◆ Activity:
Return exactly those lines of the material below that fall between the line holding "Porsche 993-423-150-00: 3 -> 4" and the line holding "Porsche 991-355-314-30: 15 -> 10", inclusive.

Data section section start

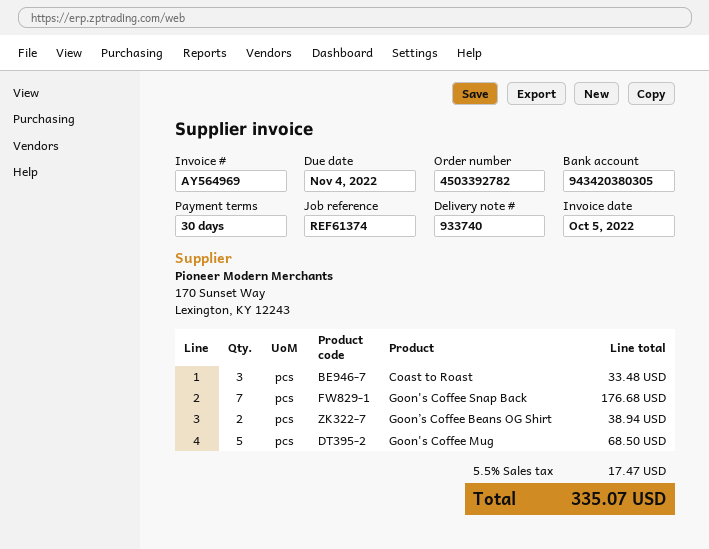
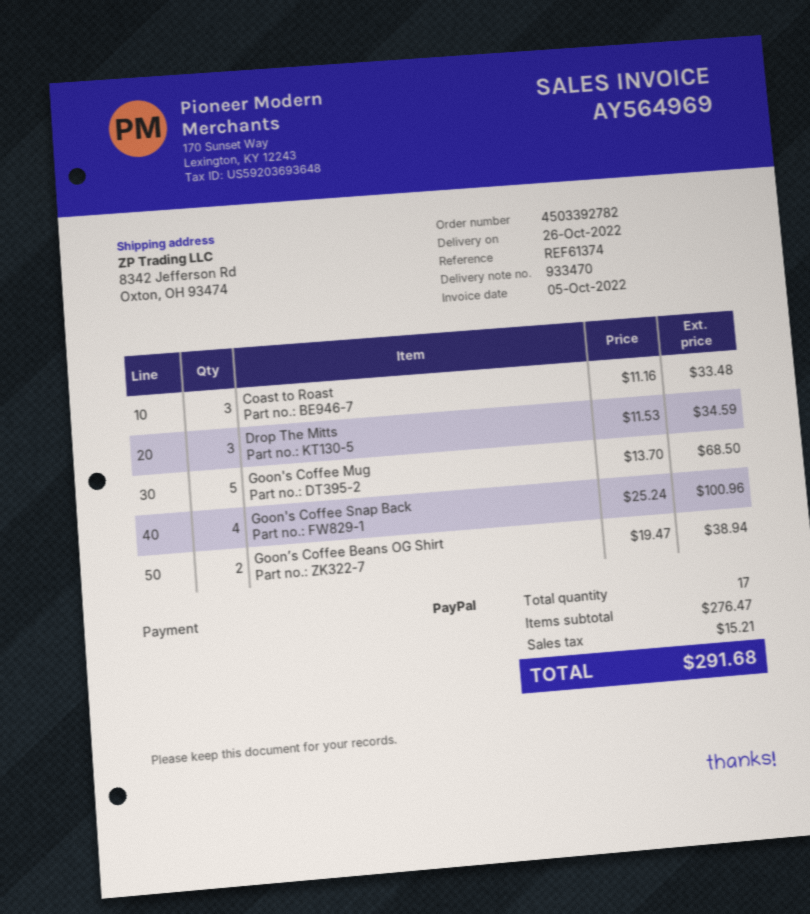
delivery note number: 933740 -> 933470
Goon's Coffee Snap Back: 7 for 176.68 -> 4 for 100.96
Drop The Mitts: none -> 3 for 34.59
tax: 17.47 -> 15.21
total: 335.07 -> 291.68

Data section section end
Data section section start

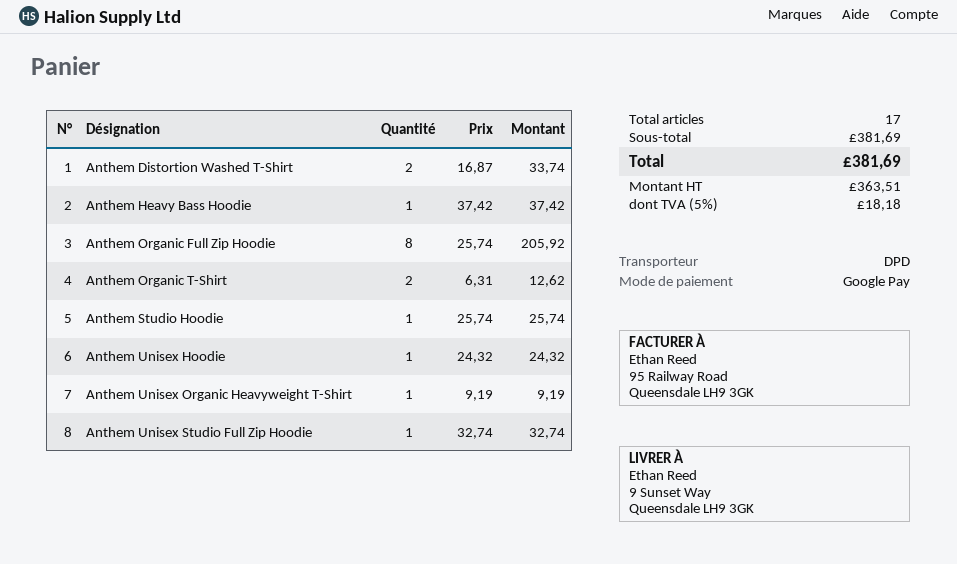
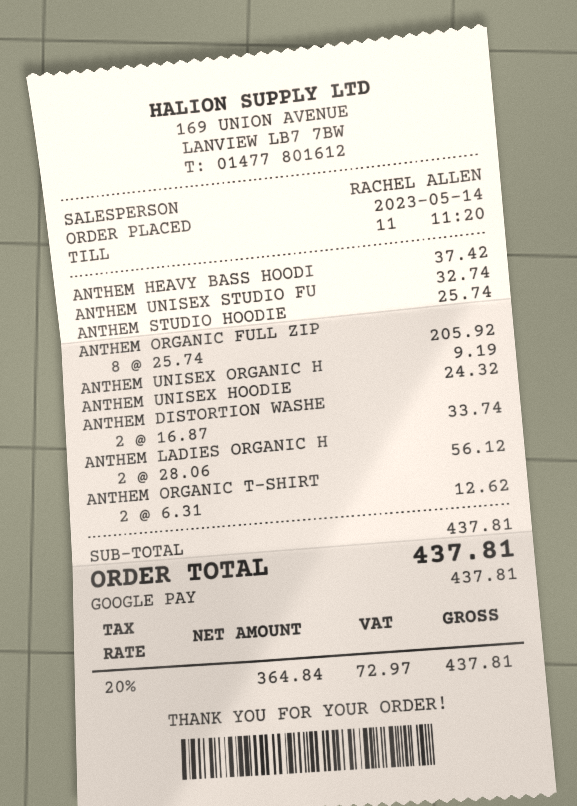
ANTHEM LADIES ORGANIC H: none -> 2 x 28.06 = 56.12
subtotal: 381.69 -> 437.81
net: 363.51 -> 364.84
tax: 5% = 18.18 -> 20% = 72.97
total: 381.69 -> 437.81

Data section section end
Data section section start

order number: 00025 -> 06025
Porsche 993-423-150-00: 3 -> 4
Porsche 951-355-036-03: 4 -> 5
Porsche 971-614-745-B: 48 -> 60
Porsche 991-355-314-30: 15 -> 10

Data section section end

◆ Reply to the task:
Porsche 993-423-150-00: 3 -> 4
Porsche 951-355-036-03: 4 -> 5
Porsche 971-614-745-B: 48 -> 60
Porsche 991-355-314-30: 15 -> 10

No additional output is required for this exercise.